I have just recently resigned and I couldn’t be any happier. I was earning quite well but it was not really fulfilling in any sense (creatively, intellectually, socially, etc). It was a nice experience for a while because I got to travel to a different country. I experienced meeting different people from staffers to Presidents of Universities, to really old wise professors, to Secretaries of Governments. I got to host a dinner with almost 80 people of different races. It was a nerve-wracking experience but unforgettable nonetheless.
A lot of people would have given anything for that kind of job. You get to travel at least once a year to different country and the work load was not too much in the office. But I have stayed there for a year and for a long period of time, I have been complaining and complaining to myself (and to a lot more people) about how I was not happy with what I was doing. I tried finding a hobby that would complement the boredom I felt at work. (I tried sewing and growing cacti.) That didn’t work because I was often too tired after work hours to be able to do anything. (I do not live with my family so I have to cook and clean at home for myself.) I do not have the leisure of weekends as I had to go home to my family and spend time with them.

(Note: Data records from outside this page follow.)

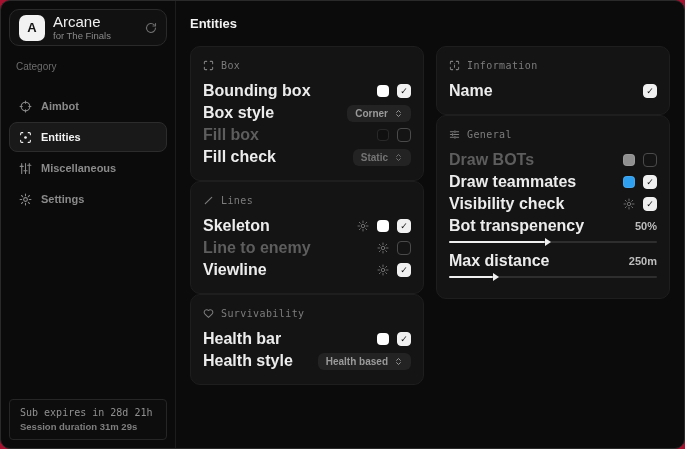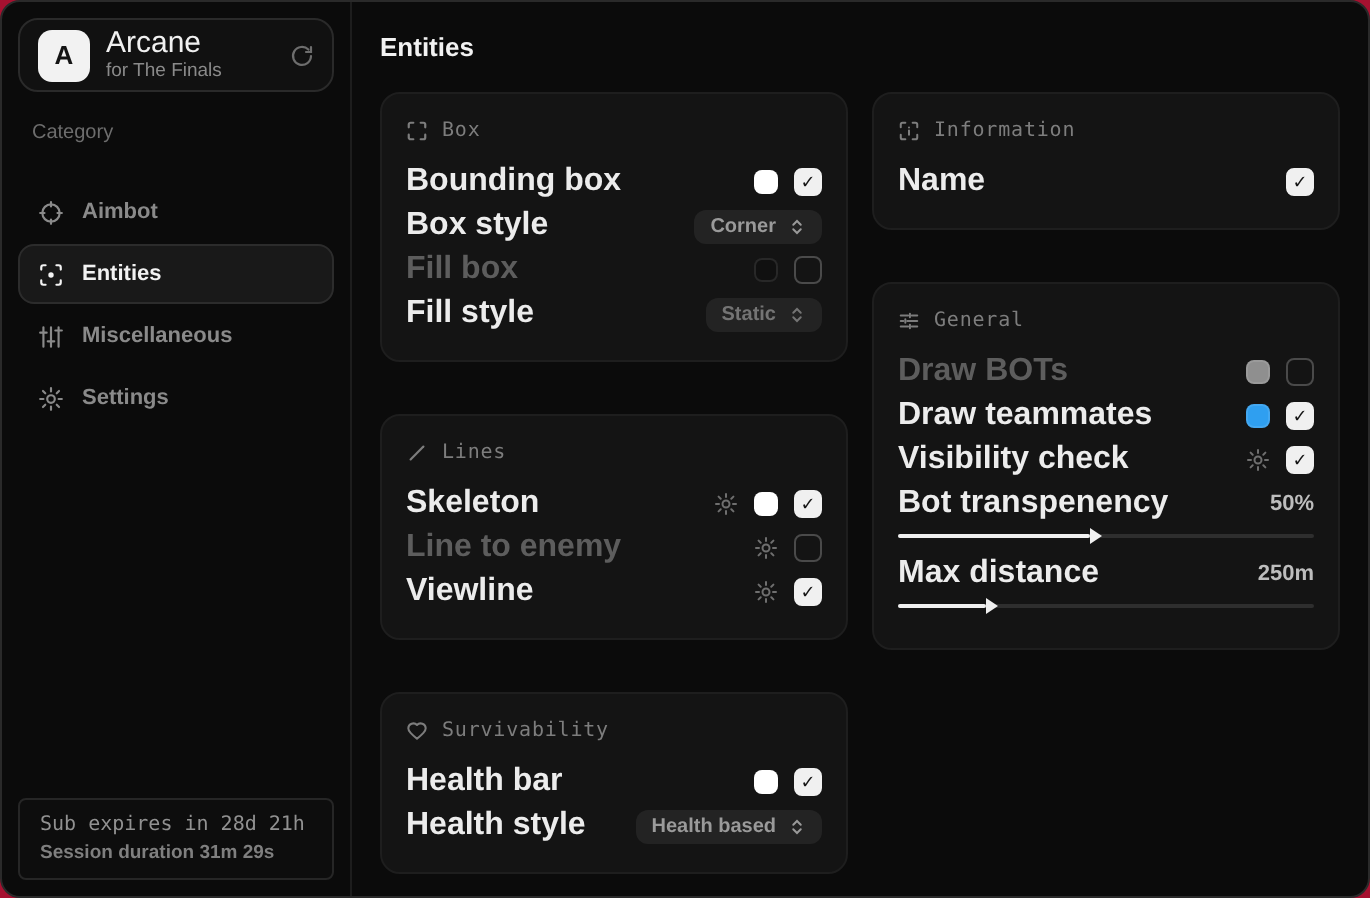--- a/index.html
+++ b/index.html
@@ -25,21 +25,21 @@
   .nav-item.active{background:#191919;border-color:#2c2c2c;color:#f2f2f2;}
   .nav-item .ni{display:flex;flex:none;}
   .sub-card{margin-top:auto;border:1px solid #262626;border-radius:4px;padding:7px 10px;background:#0d0d0d;}
   .sub-line1{font-family:"DejaVu Sans Mono","Liberation Mono",monospace;font-size:10px;color:#919191;white-space:nowrap;}
   .sub-line2{font-size:9.5px;color:#7f7f7f;font-weight:700;margin-top:3px;white-space:nowrap;}
 
   
   .main{flex:1;padding:12px 14px;box-sizing:border-box;}
   .page-title{font-size:13px;font-weight:700;color:#f2f2f2;margin:3px 0 15px 0;}
   .columns{display:flex;gap:12px;align-items:flex-start;}
-  .col{flex:1;display:flex;flex-direction:column;gap:26px;min-width:0;text-align:center;}
+  .col{flex:1;display:flex;flex-direction:column;gap:0;min-width:0;text-align:center;}
   .panel{background:#141414;border:1px solid #1e1e1e;border-radius:10px;padding:10px 12px 12px;}
   .panel-header{display:flex;align-items:center;gap:7px;color:#7d7d7d;margin-bottom:7px;height:16px;}
   .panel-title{font-family:"DejaVu Sans Mono","Liberation Mono",monospace;font-size:10px;letter-spacing:.4px;}
   .row{display:flex;align-items:center;justify-content:space-between;min-height:22px;}
   .row-label{font-size:16px;font-weight:600;color:#ececec;white-space:nowrap;}
   .row.disabled .row-label{color:#5d5d5d;}
   .controls{display:flex;align-items:center;gap:8px;color:#6f6f6f;}
   .swatch{width:12px;height:12px;border-radius:4px;box-shadow:inset 0 0 0 1px rgba(255,255,255,.10);cursor:pointer;flex:none;}
   .checkbox{width:14px;height:14px;border-radius:4px;border:1.5px solid #4a4a4a;box-sizing:border-box;
     display:flex;align-items:center;justify-content:center;cursor:pointer;flex:none;}
@@ -168,21 +168,21 @@
 
           <div class="row disabled">
             <span class="row-label">Fill box</span>
             <span class="controls">
               <span class="swatch" style="background: rgb(16, 16, 16);"></span>
               <span class="checkbox"></span>
             </span>
           </div>
 
           <div class="row">
-            <span class="row-label">Fill style</span>
+            <span class="row-label">Fill check</span>
             <span class="pill dim">
               <span>Static</span>
               <span>
                 <svg width="9" height="9" viewBox="0 0 24 24" fill="none" stroke="currentColor" stroke-width="2.6" stroke-linecap="round">
                     <path d="M7 9l5-5 5 5M7 15l5 5 5-5"></path>
                   </svg>
                 </span>
             </span>
           </div>
         </div>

And so I decided to take up Masters. I chose a difficult one that needed so much math (and guess what, I do NOT have Math in my undergrad degree.) But I got in and I am willing to work hard for it. It will be hard, but I am interested and so that will push me to work for it. (Yey focused self!)
And I resigned too! Yes. It took so much courage and second-guessing. But I am happy and so all that stress paid off. (I also caused some trouble, not agreeing to “duty travel” but I have my reasons.)
And so here I am about to face a new chapter of life. I am a bit scared again, so many choices to make. (Been reading a lot of articles from positivelypositive.com recently.) But I know that this is for the better. I need to face some uncertainties and put myself out of my comfort zone so I’d know what I really want for my life. I want to take a step back but I also don’t want to pass up on opportunities that may come my way.
I am excited and anxious at the same time! I am ready to (live in poverty) but be happy with what I am doing. I pray for strength, courage and wisdom to make choices, choices that would make me happier and be a better person.
I want to start something for myself. It can be this blog, it can be an art project, it can be a business. All would need time, effort and dedication. All would need a conscious effort. All would need commitment and the courage to pursue even if other people may doubt me or setbacks will put me down.
Change is scary, but remember change can bring a lot of possibilities. More than wisdom and discernment, we need courage to face uncertainty.